*** Supplied data Section Begins ***
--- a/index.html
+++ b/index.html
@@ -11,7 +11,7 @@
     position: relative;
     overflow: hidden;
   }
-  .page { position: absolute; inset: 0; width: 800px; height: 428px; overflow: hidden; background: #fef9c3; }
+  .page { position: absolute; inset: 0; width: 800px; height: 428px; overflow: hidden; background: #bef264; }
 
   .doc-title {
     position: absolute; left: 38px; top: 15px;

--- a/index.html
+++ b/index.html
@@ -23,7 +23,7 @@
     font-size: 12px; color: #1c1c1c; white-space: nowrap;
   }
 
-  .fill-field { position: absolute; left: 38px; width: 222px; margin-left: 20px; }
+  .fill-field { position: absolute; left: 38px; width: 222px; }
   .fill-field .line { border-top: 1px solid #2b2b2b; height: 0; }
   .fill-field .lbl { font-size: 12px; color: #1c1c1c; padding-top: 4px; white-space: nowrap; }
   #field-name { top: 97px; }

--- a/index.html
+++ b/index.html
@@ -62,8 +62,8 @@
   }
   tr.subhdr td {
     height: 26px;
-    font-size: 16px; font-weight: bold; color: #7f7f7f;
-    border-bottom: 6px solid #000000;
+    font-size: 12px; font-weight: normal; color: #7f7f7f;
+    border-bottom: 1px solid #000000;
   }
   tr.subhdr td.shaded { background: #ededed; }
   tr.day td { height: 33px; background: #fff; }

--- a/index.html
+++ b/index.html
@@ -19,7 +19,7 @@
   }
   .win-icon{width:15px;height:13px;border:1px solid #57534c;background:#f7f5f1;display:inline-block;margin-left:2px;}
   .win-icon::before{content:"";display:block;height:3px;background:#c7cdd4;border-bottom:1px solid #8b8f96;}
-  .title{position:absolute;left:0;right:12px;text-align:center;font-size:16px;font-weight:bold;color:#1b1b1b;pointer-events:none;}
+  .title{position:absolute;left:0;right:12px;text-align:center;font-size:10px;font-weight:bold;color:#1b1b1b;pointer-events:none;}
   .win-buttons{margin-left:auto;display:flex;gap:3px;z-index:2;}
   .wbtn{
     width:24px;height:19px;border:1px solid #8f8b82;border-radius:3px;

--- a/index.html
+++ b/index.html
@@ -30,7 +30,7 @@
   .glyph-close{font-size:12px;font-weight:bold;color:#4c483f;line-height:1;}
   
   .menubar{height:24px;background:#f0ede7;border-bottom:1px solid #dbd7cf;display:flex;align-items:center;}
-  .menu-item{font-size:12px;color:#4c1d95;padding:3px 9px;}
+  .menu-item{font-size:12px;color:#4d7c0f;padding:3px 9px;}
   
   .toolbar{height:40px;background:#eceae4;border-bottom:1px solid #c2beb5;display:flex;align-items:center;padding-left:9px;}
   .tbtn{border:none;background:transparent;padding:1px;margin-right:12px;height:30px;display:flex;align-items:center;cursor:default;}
*** Supplied data Section Ends ***
▶ Work required
Down to the last line, copy the entries above exactly.

▶ Answer to the problem
--- a/index.html
+++ b/index.html
@@ -11,7 +11,7 @@
     position: relative;
     overflow: hidden;
   }
-  .page { position: absolute; inset: 0; width: 800px; height: 428px; overflow: hidden; background: #fef9c3; }
+  .page { position: absolute; inset: 0; width: 800px; height: 428px; overflow: hidden; background: #bef264; }
 
   .doc-title {
     position: absolute; left: 38px; top: 15px;

--- a/index.html
+++ b/index.html
@@ -23,7 +23,7 @@
     font-size: 12px; color: #1c1c1c; white-space: nowrap;
   }
 
-  .fill-field { position: absolute; left: 38px; width: 222px; margin-left: 20px; }
+  .fill-field { position: absolute; left: 38px; width: 222px; }
   .fill-field .line { border-top: 1px solid #2b2b2b; height: 0; }
   .fill-field .lbl { font-size: 12px; color: #1c1c1c; padding-top: 4px; white-space: nowrap; }
   #field-name { top: 97px; }

--- a/index.html
+++ b/index.html
@@ -62,8 +62,8 @@
   }
   tr.subhdr td {
     height: 26px;
-    font-size: 16px; font-weight: bold; color: #7f7f7f;
-    border-bottom: 6px solid #000000;
+    font-size: 12px; font-weight: normal; color: #7f7f7f;
+    border-bottom: 1px solid #000000;
   }
   tr.subhdr td.shaded { background: #ededed; }
   tr.day td { height: 33px; background: #fff; }

--- a/index.html
+++ b/index.html
@@ -19,7 +19,7 @@
   }
   .win-icon{width:15px;height:13px;border:1px solid #57534c;background:#f7f5f1;display:inline-block;margin-left:2px;}
   .win-icon::before{content:"";display:block;height:3px;background:#c7cdd4;border-bottom:1px solid #8b8f96;}
-  .title{position:absolute;left:0;right:12px;text-align:center;font-size:16px;font-weight:bold;color:#1b1b1b;pointer-events:none;}
+  .title{position:absolute;left:0;right:12px;text-align:center;font-size:10px;font-weight:bold;color:#1b1b1b;pointer-events:none;}
   .win-buttons{margin-left:auto;display:flex;gap:3px;z-index:2;}
   .wbtn{
     width:24px;height:19px;border:1px solid #8f8b82;border-radius:3px;

--- a/index.html
+++ b/index.html
@@ -30,7 +30,7 @@
   .glyph-close{font-size:12px;font-weight:bold;color:#4c483f;line-height:1;}
   
   .menubar{height:24px;background:#f0ede7;border-bottom:1px solid #dbd7cf;display:flex;align-items:center;}
-  .menu-item{font-size:12px;color:#4c1d95;padding:3px 9px;}
+  .menu-item{font-size:12px;color:#4d7c0f;padding:3px 9px;}
   
   .toolbar{height:40px;background:#eceae4;border-bottom:1px solid #c2beb5;display:flex;align-items:center;padding-left:9px;}
   .tbtn{border:none;background:transparent;padding:1px;margin-right:12px;height:30px;display:flex;align-items:center;cursor:default;}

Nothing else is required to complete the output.